**Given records:**
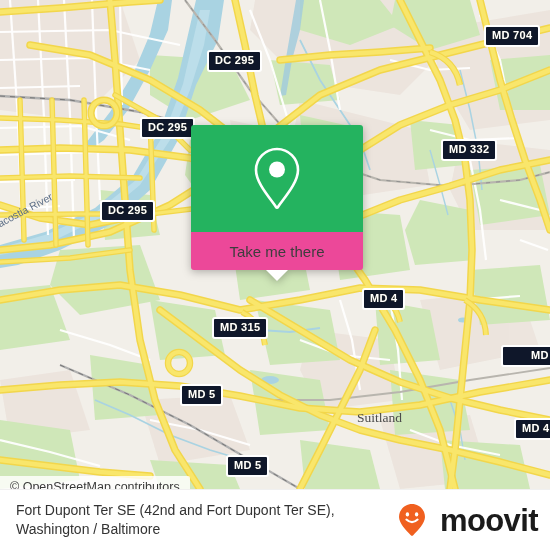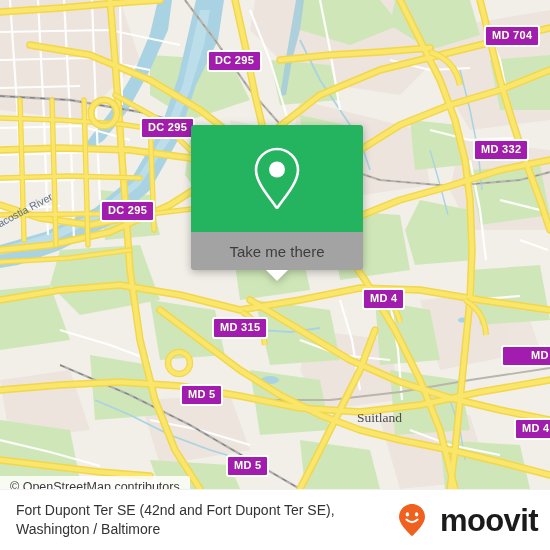--- a/index.html
+++ b/index.html
@@ -28,7 +28,7 @@
   
   .shield {
     position: absolute;
-    background: #a21caf;
+    background: #0f172a;
     border: 2px solid #ffffff;
     border-radius: 3px;
     color: #ffffff;

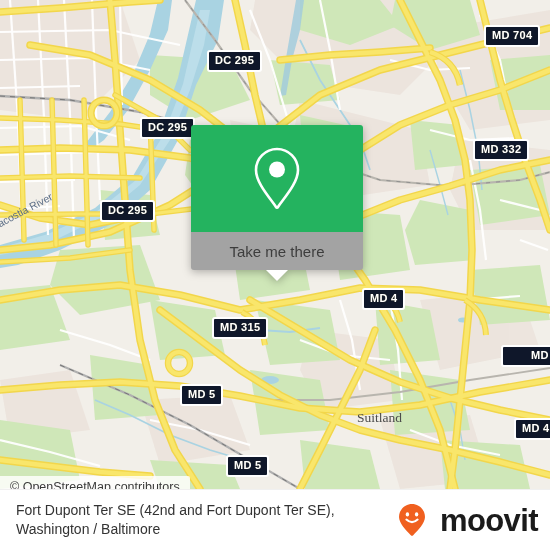--- a/index.html
+++ b/index.html
@@ -341,7 +341,7 @@
     <div class="shield" style="left:140px; top:117px;">DC 295</div>
     <div class="shield" style="left:100px; top:200px;">DC 295</div>
     <div class="shield" style="left:484px; top:25px;">MD 704</div>
-    <div class="shield" style="left:441px; top:139px;margin-left:32px;">MD 332</div>
+    <div class="shield" style="left:441px; top:139px;">MD 332</div>
     <div class="shield" style="left:362px; top:288px;">MD 4</div>
     <div class="shield" style="left:212px; top:317px;">MD 315</div>
     <div class="shield" style="left:501px; top:345px;padding-left:28px;">MD 458</div>

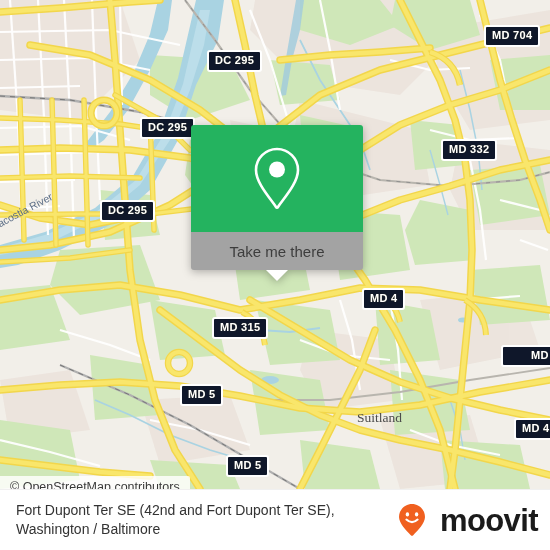--- a/index.html
+++ b/index.html
@@ -72,7 +72,7 @@
   }
   #popup-action {
     height: 38px;
-    background: #a3a3a3;
+    background: #ec4899;
     border-radius: 0 0 3px 3px;
     display: flex;
     align-items: center;

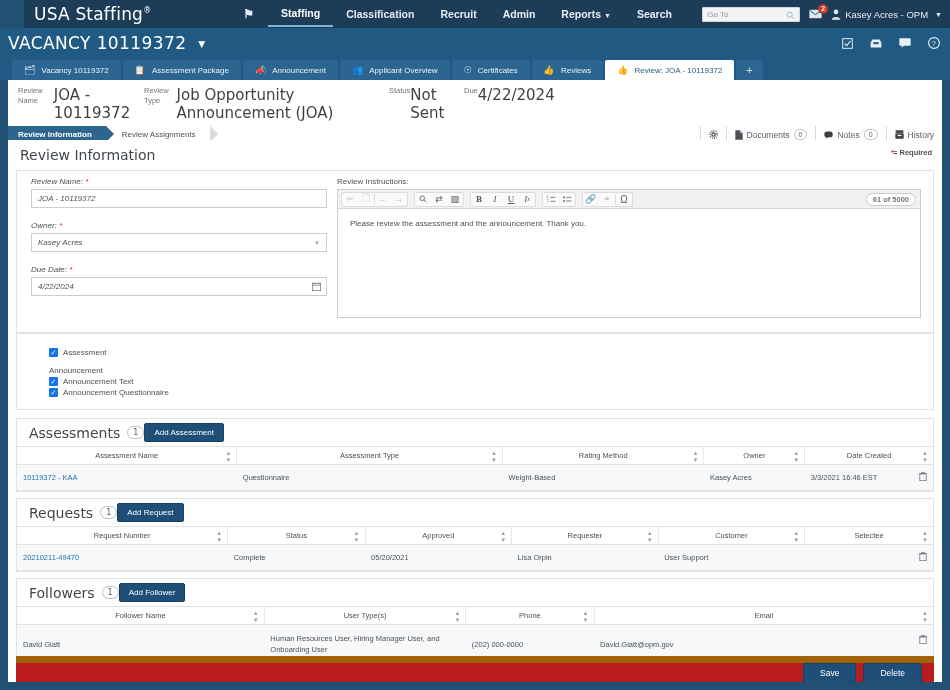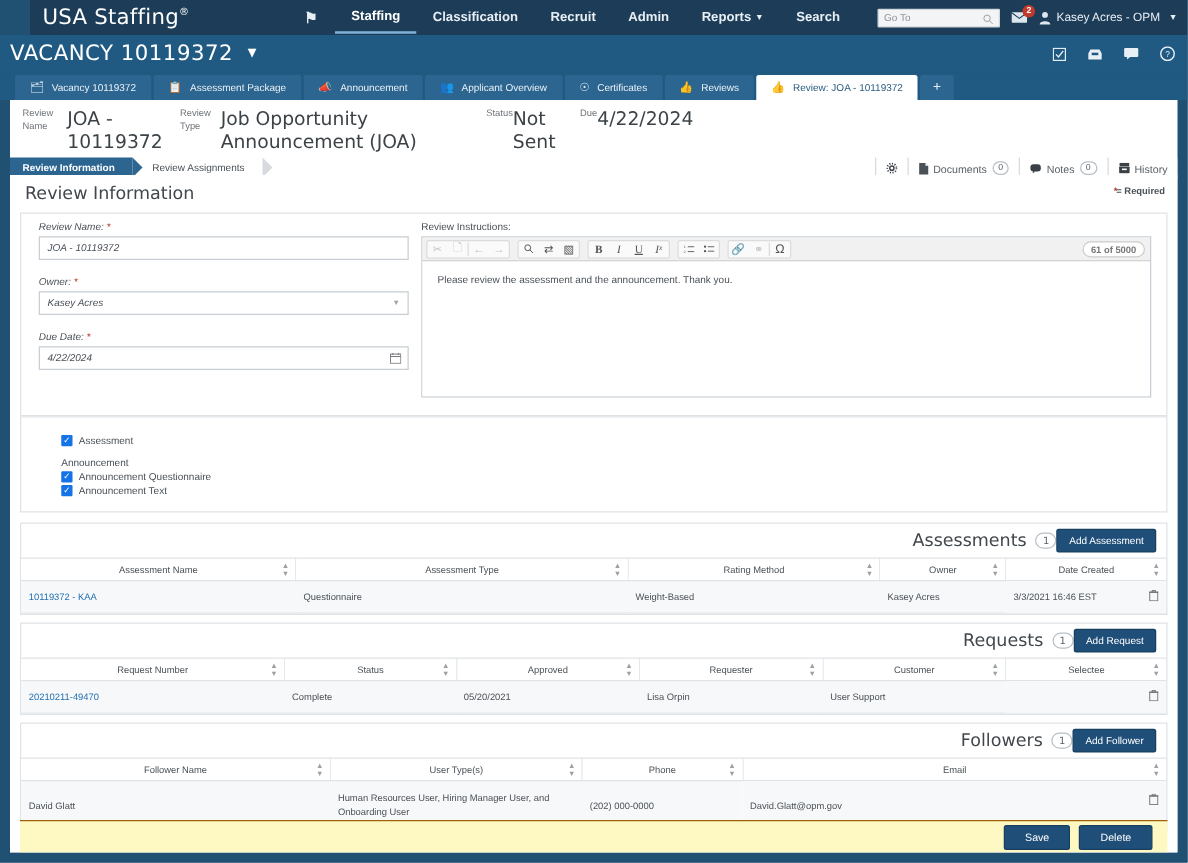--- a/index.html
+++ b/index.html
@@ -488,11 +488,11 @@
           <div class="grouplabel">Announcement</div>
           <div class="cbrow">
             <span class="cb">✓</span>
-            <span>Announcement Questionnaire</span>
+            <span>Announcement Text</span>
           </div>
           <div class="cbrow">
             <span class="cb">✓</span>
-            <span>Announcement Text</span>
+            <span>Announcement Questionnaire</span>
           </div>
         </div>
       </div>

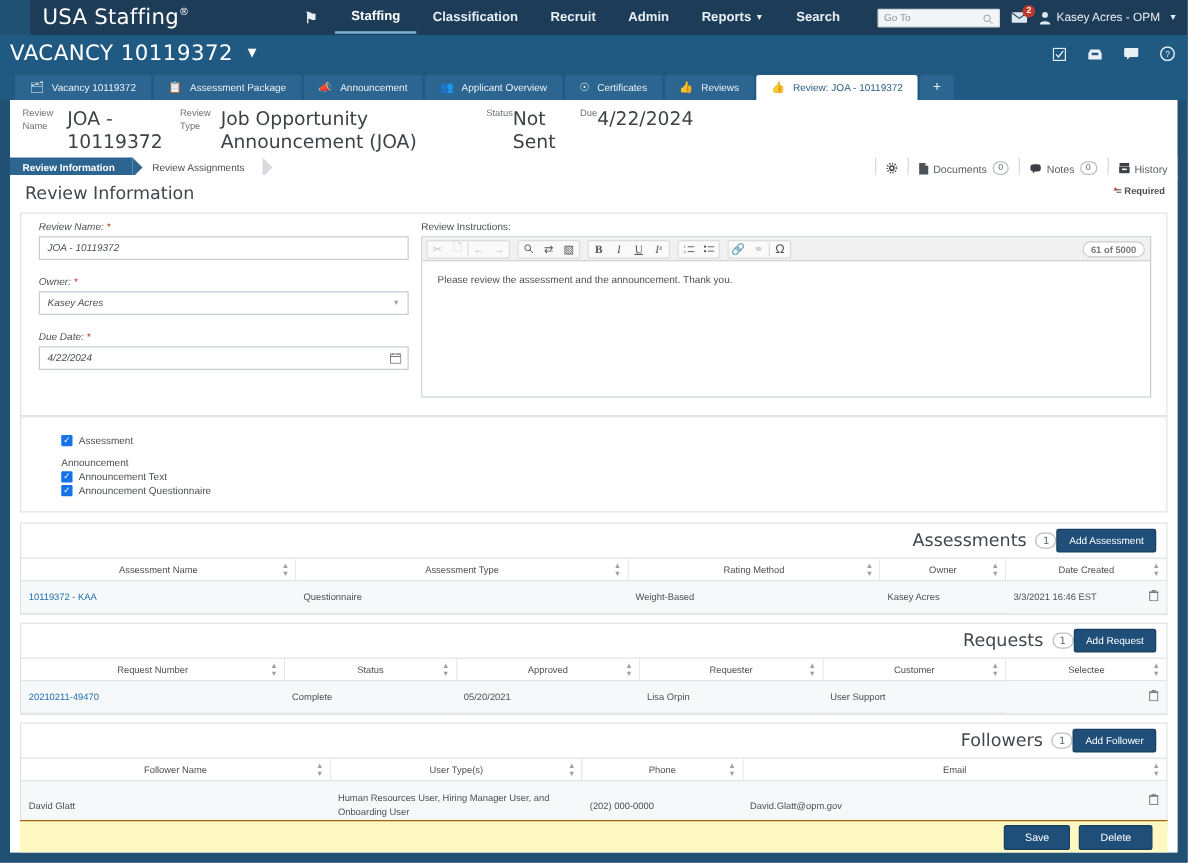--- a/index.html
+++ b/index.html
@@ -163,7 +163,7 @@
 
   
   .gridsec { margin: 0 8px; border: 1px solid #dfe3e6; border-top: none; }
-  .gridhead { display: flex; align-items: center; justify-content: flex-end; padding: 4px 8px 4px 12px; }
+  .gridhead { display: flex; align-items: center; justify-content: flex-start; padding: 4px 8px 4px 12px; }
   .gridtitle { font-size: 14px; color: #40474c; font-family: "DejaVu Sans", sans-serif; display: flex; align-items: center; gap: 7px; }
   .gridtitle .cnt2 { border: 1px solid #b9c0c6; border-radius: 8px; font-size: 8px; color: #5a6066; padding: 0 5px; line-height: 11px; }
   .btn-primary {

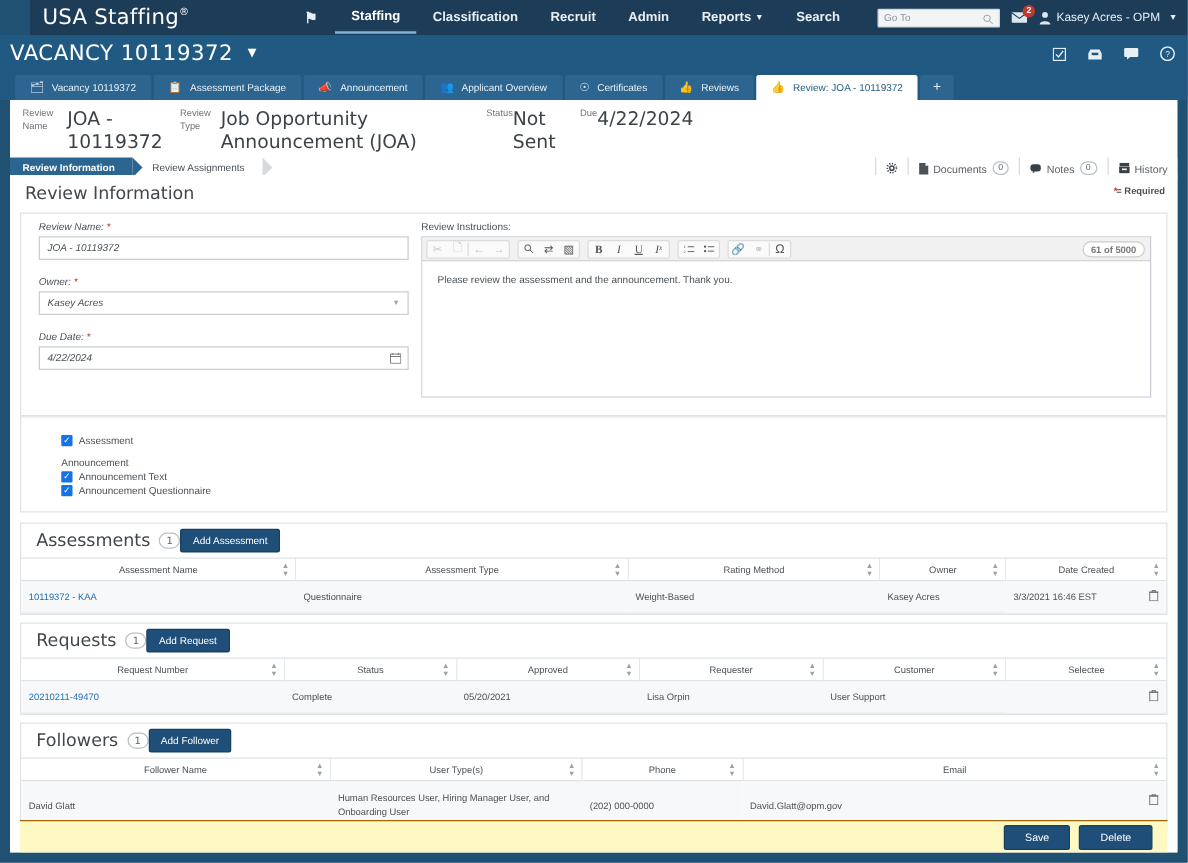--- a/index.html
+++ b/index.html
@@ -187,8 +187,8 @@
 
   
   .footer {
-    position: absolute; left: 8px; right: 8px; bottom: 0; height: 26px; background: #fef9c3;
-    border-top: 1px solid #a16207; display: flex; align-items: center; justify-content: flex-end;
+    position: absolute; left: 8px; right: 8px; bottom: 0; height: 26px; background: #b91c1c;
+    border-top: 7px solid #a16207; display: flex; align-items: center; justify-content: flex-end;
     gap: 7px; padding-right: 12px;
   }
   .fbtn { background: #1f4e79; color: #fff; font-size: 8.5px; padding: 4px 16px; border: 1px solid #17405f; border-radius: 2px; }

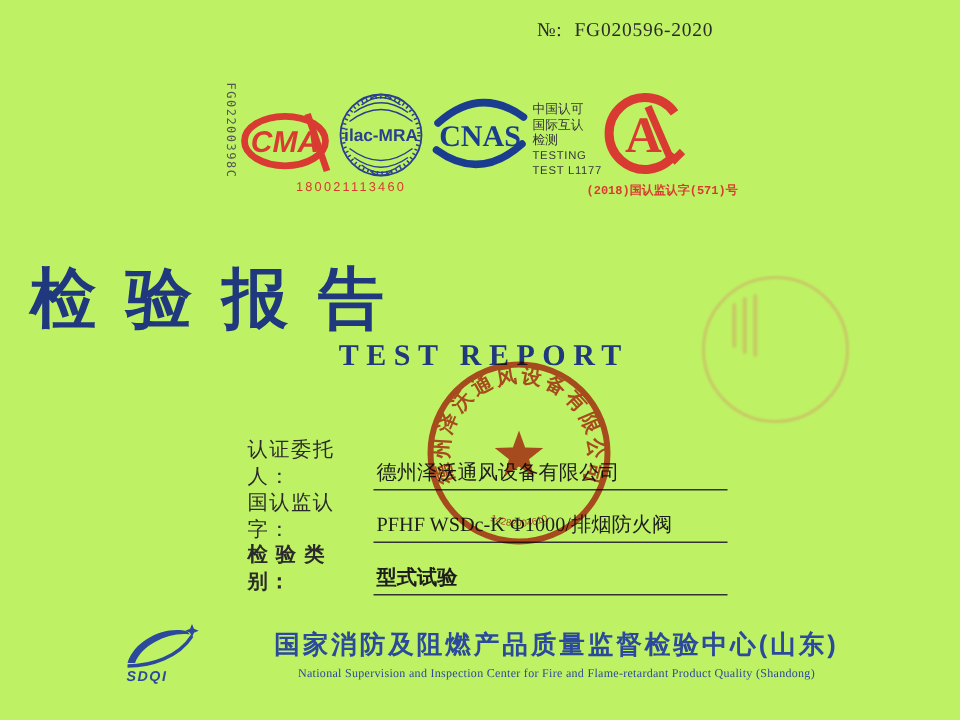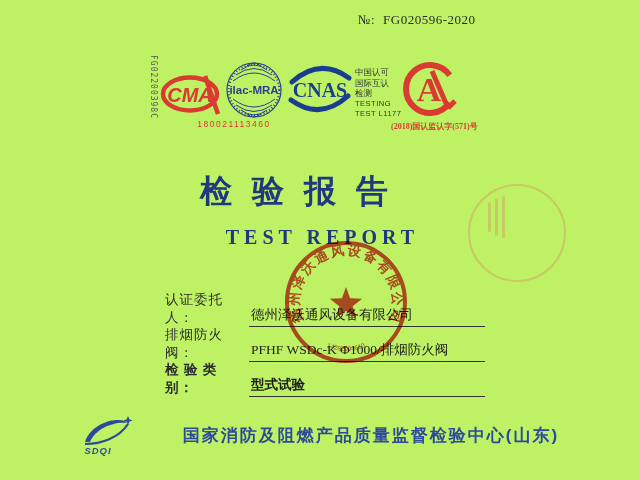--- a/index.html
+++ b/index.html
@@ -29,7 +29,7 @@
   .cnas-side .en { font-size:7.5px; letter-spacing:0.5px; }
   .cal-logo   { left:402px; top:58px; }
   .cal-caption{ position:absolute; left:391px; top:121px; color:#d93a31; font-size:8px;
-                font-family:Liberation Serif, serif; font-weight:bold; }
+                font-family:Liberation Mono, monospace; font-weight:bold; }
   
   .title-cn {
     position:absolute; left:0; top:170px; width:588px; text-align:center;

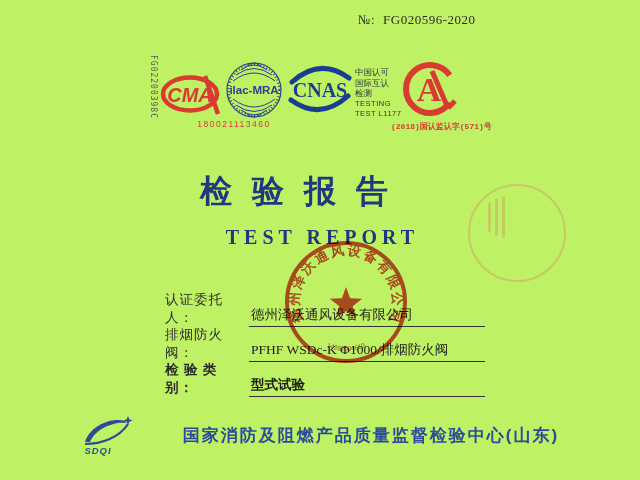--- a/index.html
+++ b/index.html
@@ -32,8 +32,8 @@
                 font-family:Liberation Mono, monospace; font-weight:bold; }
   
   .title-cn {
-    position:absolute; left:0; top:170px; width:588px; text-align:center;
-    font-size:32px; font-weight:bold; color:#20387d; letter-spacing:20px; text-indent:20px;
+    position:absolute; left:0; top:170px; width:588px; text-align:left;
+    font-size:44px; font-weight:bold; color:#20387d; letter-spacing:20px; text-indent:20px;
   }
   .title-en {
     position:absolute; left:0; top:226px; width:640px; text-align:center;

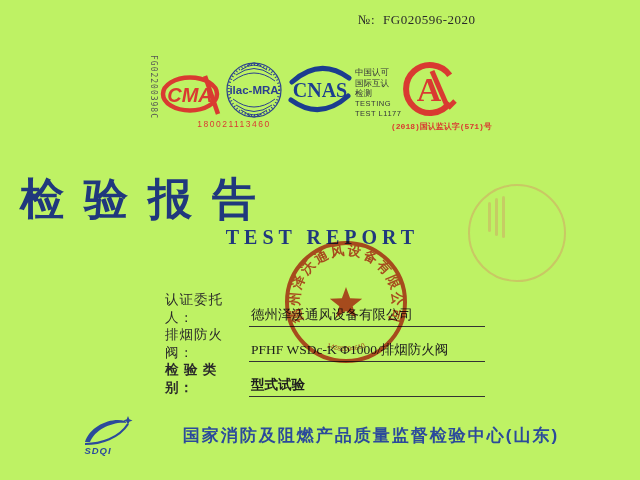--- a/index.html
+++ b/index.html
@@ -136,7 +136,7 @@
     <span class="field-label">认证委托人：</span><span class="field-value">德州泽沃通风设备有限公司</span>
   </div>
   <div class="field-row row-1">
-    <span class="field-label">排烟防火阀：</span><span class="field-value">PFHF WSDc-K Φ1000/排烟防火阀</span>
+    <span class="field-label">国认监认字：</span><span class="field-value">PFHF WSDc-K Φ1000/排烟防火阀</span>
   </div>
   <div class="field-row row-2">
     <span class="field-label">检 验 类 别：</span><span class="field-value">型式试验</span>

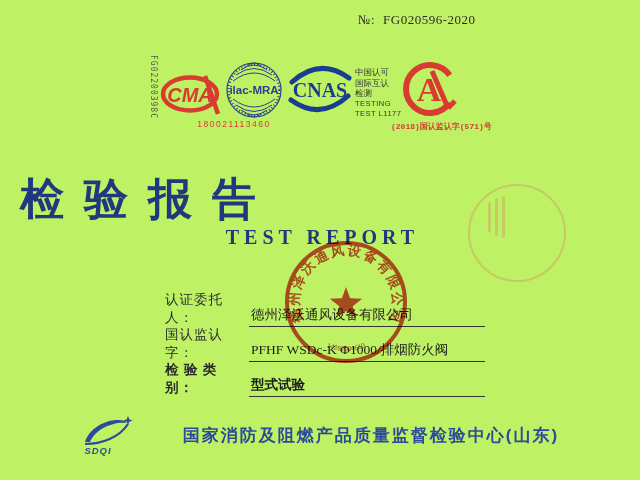--- a/index.html
+++ b/index.html
@@ -166,6 +166,7 @@
     </svg>
     <div class="footer-text">
       <div class="org-cn">国家消防及阻燃产品质量监督检验中心(山东)</div>
+      <div class="org-en">National Supervision and Inspection Center for Fire and Flame-retardant Product Quality (Shandong)</div>
     </div>
   </div>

**What the task requires:**
Pictures aside, repeat every line of the data above exactly.

**Result below:**
--- a/index.html
+++ b/index.html
@@ -28,7 +28,7 @@
   
   .shield {
     position: absolute;
-    background: #a21caf;
+    background: #0f172a;
     border: 2px solid #ffffff;
     border-radius: 3px;
     color: #ffffff;

--- a/index.html
+++ b/index.html
@@ -341,7 +341,7 @@
     <div class="shield" style="left:140px; top:117px;">DC 295</div>
     <div class="shield" style="left:100px; top:200px;">DC 295</div>
     <div class="shield" style="left:484px; top:25px;">MD 704</div>
-    <div class="shield" style="left:441px; top:139px;margin-left:32px;">MD 332</div>
+    <div class="shield" style="left:441px; top:139px;">MD 332</div>
     <div class="shield" style="left:362px; top:288px;">MD 4</div>
     <div class="shield" style="left:212px; top:317px;">MD 315</div>
     <div class="shield" style="left:501px; top:345px;padding-left:28px;">MD 458</div>

--- a/index.html
+++ b/index.html
@@ -72,7 +72,7 @@
   }
   #popup-action {
     height: 38px;
-    background: #a3a3a3;
+    background: #ec4899;
     border-radius: 0 0 3px 3px;
     display: flex;
     align-items: center;

--- a/index.html
+++ b/index.html
@@ -488,11 +488,11 @@
           <div class="grouplabel">Announcement</div>
           <div class="cbrow">
             <span class="cb">✓</span>
-            <span>Announcement Questionnaire</span>
+            <span>Announcement Text</span>
           </div>
           <div class="cbrow">
             <span class="cb">✓</span>
-            <span>Announcement Text</span>
+            <span>Announcement Questionnaire</span>
           </div>
         </div>
       </div>

--- a/index.html
+++ b/index.html
@@ -163,7 +163,7 @@
 
   
   .gridsec { margin: 0 8px; border: 1px solid #dfe3e6; border-top: none; }
-  .gridhead { display: flex; align-items: center; justify-content: flex-end; padding: 4px 8px 4px 12px; }
+  .gridhead { display: flex; align-items: center; justify-content: flex-start; padding: 4px 8px 4px 12px; }
   .gridtitle { font-size: 14px; color: #40474c; font-family: "DejaVu Sans", sans-serif; display: flex; align-items: center; gap: 7px; }
   .gridtitle .cnt2 { border: 1px solid #b9c0c6; border-radius: 8px; font-size: 8px; color: #5a6066; padding: 0 5px; line-height: 11px; }
   .btn-primary {

--- a/index.html
+++ b/index.html
@@ -187,8 +187,8 @@
 
   
   .footer {
-    position: absolute; left: 8px; right: 8px; bottom: 0; height: 26px; background: #fef9c3;
-    border-top: 1px solid #a16207; display: flex; align-items: center; justify-content: flex-end;
+    position: absolute; left: 8px; right: 8px; bottom: 0; height: 26px; background: #b91c1c;
+    border-top: 7px solid #a16207; display: flex; align-items: center; justify-content: flex-end;
     gap: 7px; padding-right: 12px;
   }
   .fbtn { background: #1f4e79; color: #fff; font-size: 8.5px; padding: 4px 16px; border: 1px solid #17405f; border-radius: 2px; }

--- a/index.html
+++ b/index.html
@@ -29,7 +29,7 @@
   .cnas-side .en { font-size:7.5px; letter-spacing:0.5px; }
   .cal-logo   { left:402px; top:58px; }
   .cal-caption{ position:absolute; left:391px; top:121px; color:#d93a31; font-size:8px;
-                font-family:Liberation Serif, serif; font-weight:bold; }
+                font-family:Liberation Mono, monospace; font-weight:bold; }
   
   .title-cn {
     position:absolute; left:0; top:170px; width:588px; text-align:center;

--- a/index.html
+++ b/index.html
@@ -32,8 +32,8 @@
                 font-family:Liberation Mono, monospace; font-weight:bold; }
   
   .title-cn {
-    position:absolute; left:0; top:170px; width:588px; text-align:center;
-    font-size:32px; font-weight:bold; color:#20387d; letter-spacing:20px; text-indent:20px;
+    position:absolute; left:0; top:170px; width:588px; text-align:left;
+    font-size:44px; font-weight:bold; color:#20387d; letter-spacing:20px; text-indent:20px;
   }
   .title-en {
     position:absolute; left:0; top:226px; width:640px; text-align:center;

--- a/index.html
+++ b/index.html
@@ -136,7 +136,7 @@
     <span class="field-label">认证委托人：</span><span class="field-value">德州泽沃通风设备有限公司</span>
   </div>
   <div class="field-row row-1">
-    <span class="field-label">排烟防火阀：</span><span class="field-value">PFHF WSDc-K Φ1000/排烟防火阀</span>
+    <span class="field-label">国认监认字：</span><span class="field-value">PFHF WSDc-K Φ1000/排烟防火阀</span>
   </div>
   <div class="field-row row-2">
     <span class="field-label">检 验 类 别：</span><span class="field-value">型式试验</span>

--- a/index.html
+++ b/index.html
@@ -166,6 +166,7 @@
     </svg>
     <div class="footer-text">
       <div class="org-cn">国家消防及阻燃产品质量监督检验中心(山东)</div>
+      <div class="org-en">National Supervision and Inspection Center for Fire and Flame-retardant Product Quality (Shandong)</div>
     </div>
   </div>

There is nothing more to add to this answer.